Tony scowled, this time with no pleasure. “Blast it, Luc, I don’t like a thief going freely about my ship.”

“Hold him in the bilge if you wish. I will speak with him during our return.” And learn what could be learned of the lad’s attempt at thievery. If her instincts were to be believed—her ability to read men, as she said—Mundy was not a thief by inclination but by desperation.

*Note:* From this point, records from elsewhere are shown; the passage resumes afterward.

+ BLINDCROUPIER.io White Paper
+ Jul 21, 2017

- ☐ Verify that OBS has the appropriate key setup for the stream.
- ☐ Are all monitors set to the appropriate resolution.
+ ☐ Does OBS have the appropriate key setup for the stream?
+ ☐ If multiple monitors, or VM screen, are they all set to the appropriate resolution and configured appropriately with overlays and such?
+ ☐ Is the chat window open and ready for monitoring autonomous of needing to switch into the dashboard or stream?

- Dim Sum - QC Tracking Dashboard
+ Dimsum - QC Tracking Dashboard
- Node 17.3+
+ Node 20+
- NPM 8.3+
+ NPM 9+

But the poison was worrisome.

Luc went to the door. “I will see you in port, gentlemen.”

“All plans to make a sojourn to that lovely little chateau of yours are off, I suppose,” Cam said with a sigh of regret.

“Deuced shame. But old Luc’s got to take up his responsibilities after all.”

That, and avoid further private audiences with a beautiful little copper-haired servant. He would send her on to Saint-Reveé-des-Beaux and be rid of the temptation.

“DR. STEWART, WHY is the Royal Navy escorting us into port?” Arabella stood at the day cabin window, watching the ship keeping easy pace with them across the water.

“ ’Tis a great honor, lass.”

They would be at Saint-Nazaire shortly and she would be leaving the sea behind. But her nerves were stretched. She told herself it was because she was now within reach of her new position—within a day’s ride from the port, Dr. Stewart had told her. It was most adamantly not because she would be obliged to speak to Captain Andrew before disembarking. They had not spoken since he went aboard the naval ship the night before, and she was glad of it. Her dreams had not been of churning seas and thunder, but of him touching her.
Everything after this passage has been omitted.